● **ABOUT THIS TASK**
When you return the material, keep every line exactly as it is and omit the pictures.

- - - -

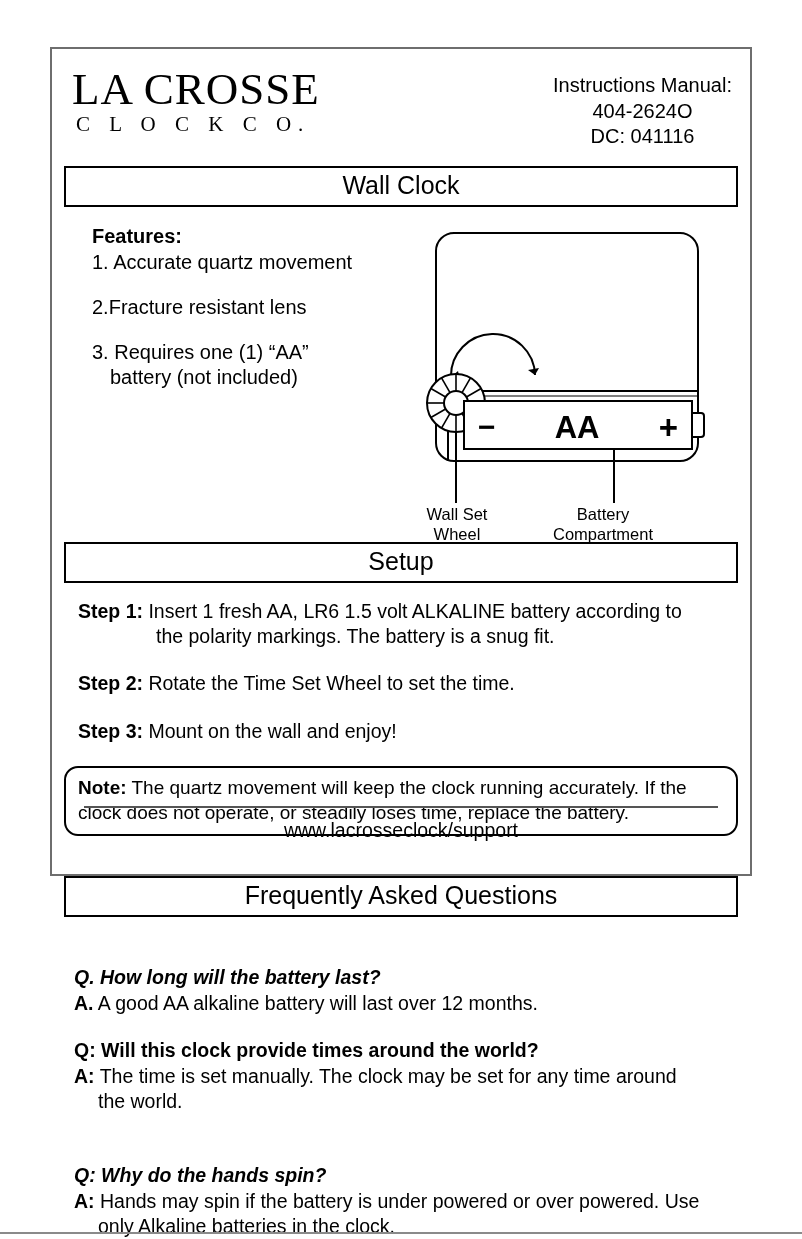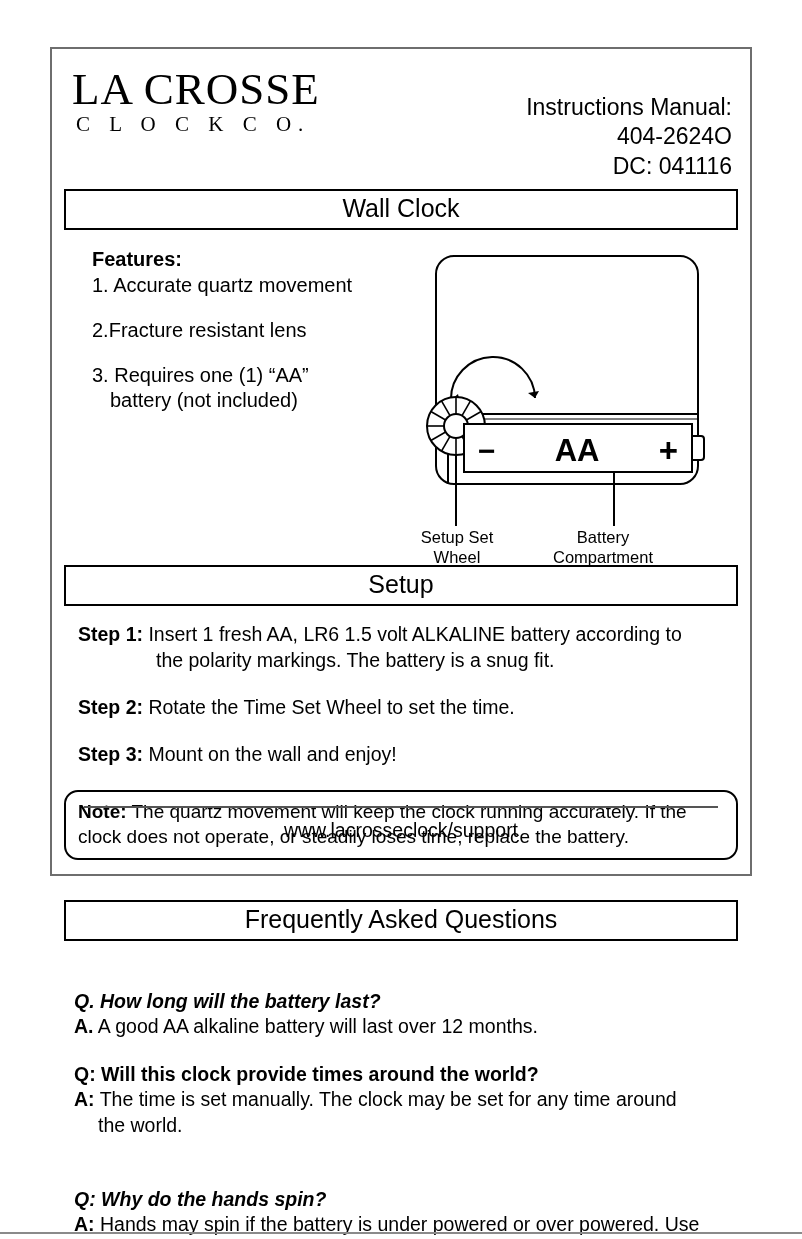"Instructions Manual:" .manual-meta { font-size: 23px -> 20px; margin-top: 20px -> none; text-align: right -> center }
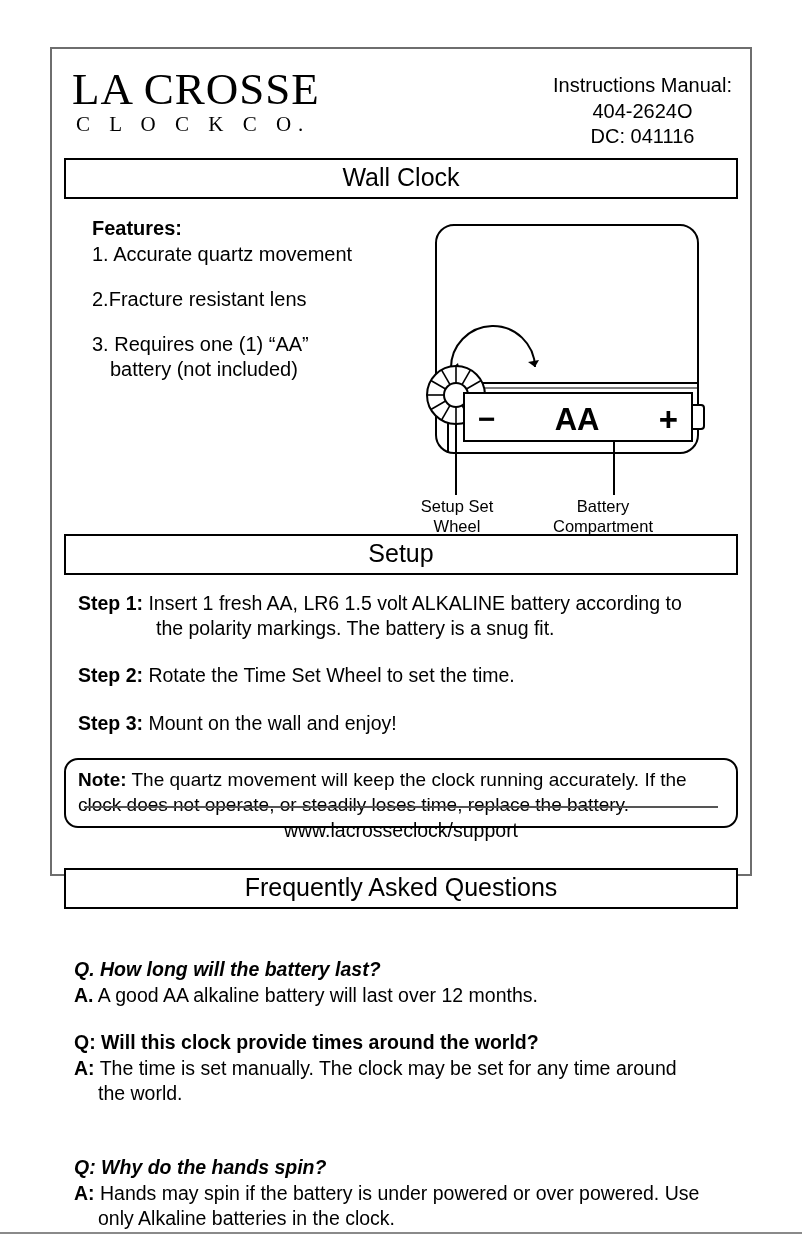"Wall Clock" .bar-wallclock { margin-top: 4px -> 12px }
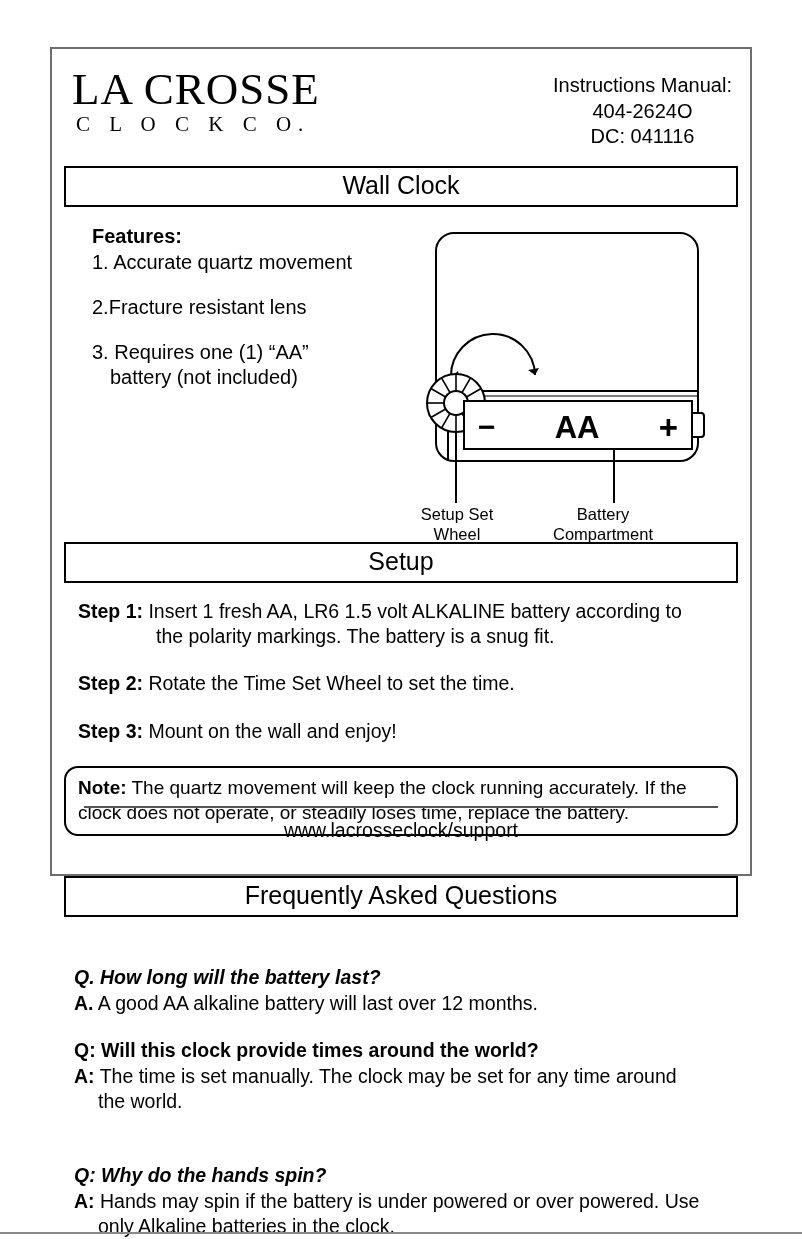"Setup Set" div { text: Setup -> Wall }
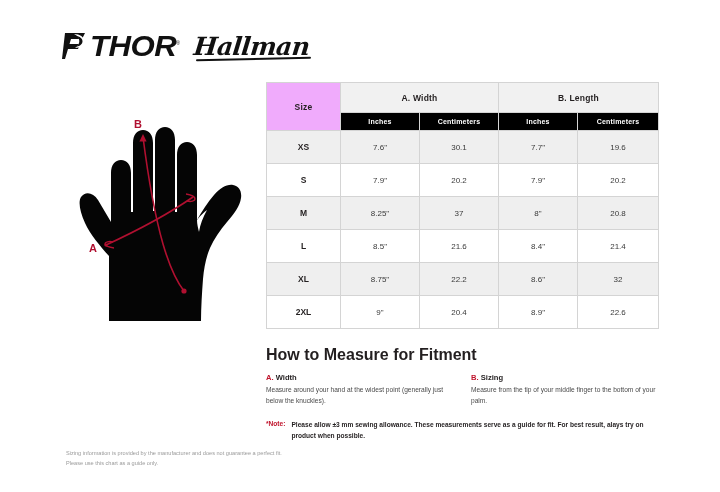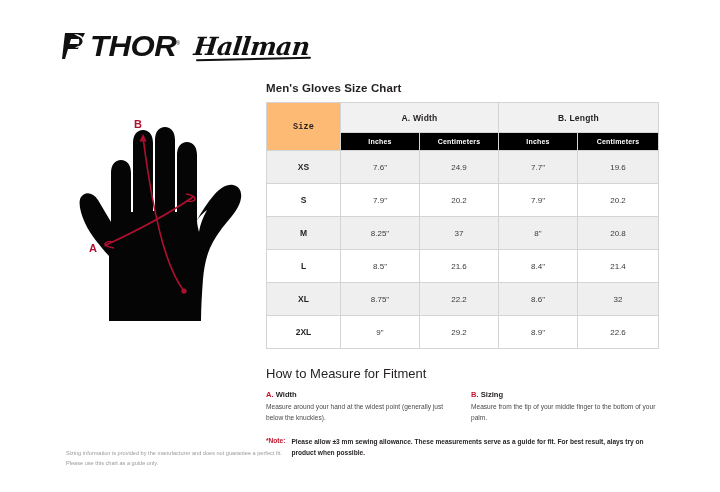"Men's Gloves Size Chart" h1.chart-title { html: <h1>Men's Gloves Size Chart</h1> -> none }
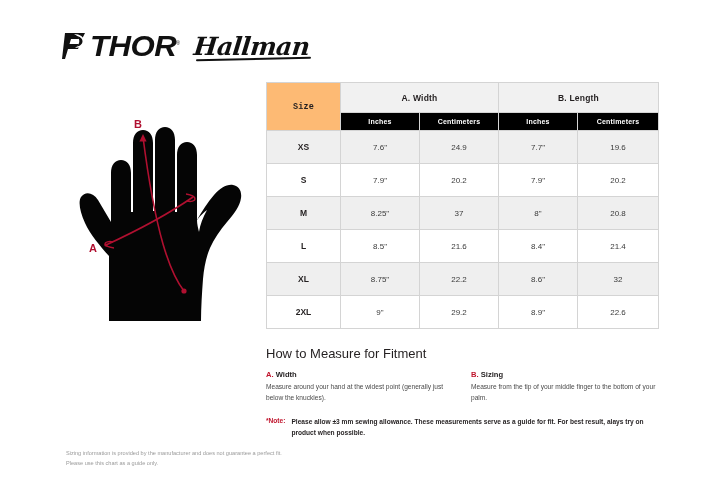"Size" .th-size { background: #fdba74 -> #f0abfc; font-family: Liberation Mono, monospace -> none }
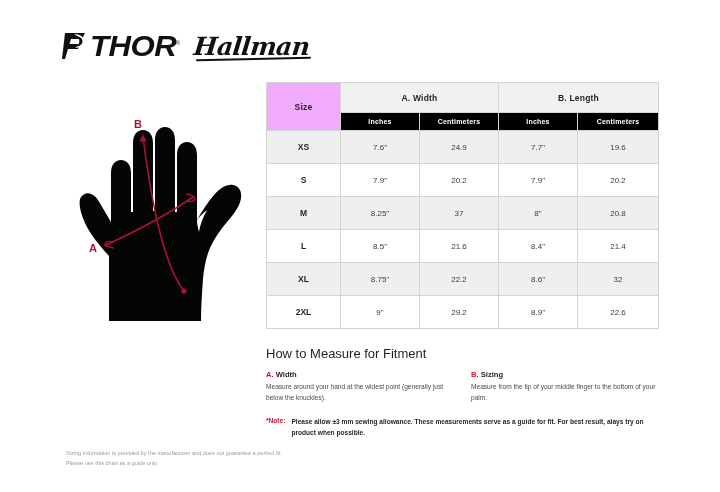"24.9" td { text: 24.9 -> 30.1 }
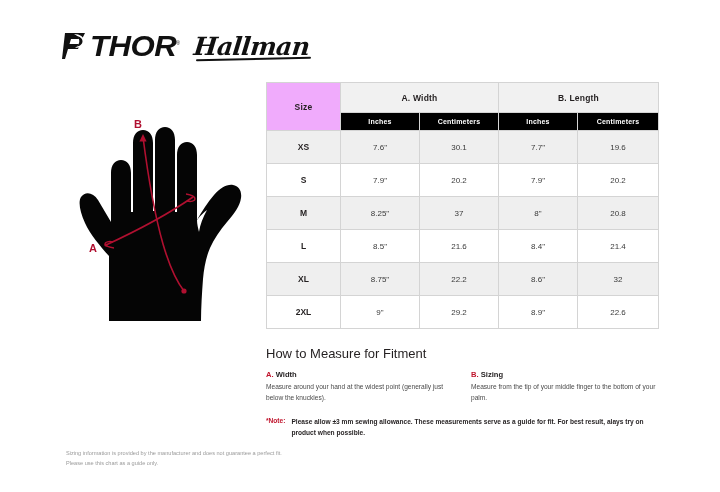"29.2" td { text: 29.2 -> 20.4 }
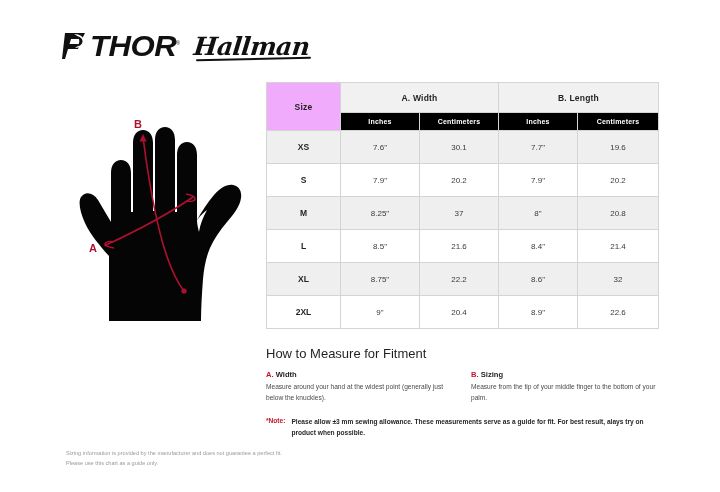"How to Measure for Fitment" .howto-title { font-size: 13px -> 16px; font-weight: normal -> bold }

- - - -

● **SOLUTION**
"Instructions Manual:" .manual-meta { font-size: 23px -> 20px; margin-top: 20px -> none; text-align: right -> center }
"Wall Clock" .bar-wallclock { margin-top: 4px -> 12px }
"Setup Set" div { text: Setup -> Wall }
"Men's Gloves Size Chart" h1.chart-title { html: <h1>Men's Gloves Size Chart</h1> -> none }
"Size" .th-size { background: #fdba74 -> #f0abfc; font-family: Liberation Mono, monospace -> none }
"24.9" td { text: 24.9 -> 30.1 }
"29.2" td { text: 29.2 -> 20.4 }
"How to Measure for Fitment" .howto-title { font-size: 13px -> 16px; font-weight: normal -> bold }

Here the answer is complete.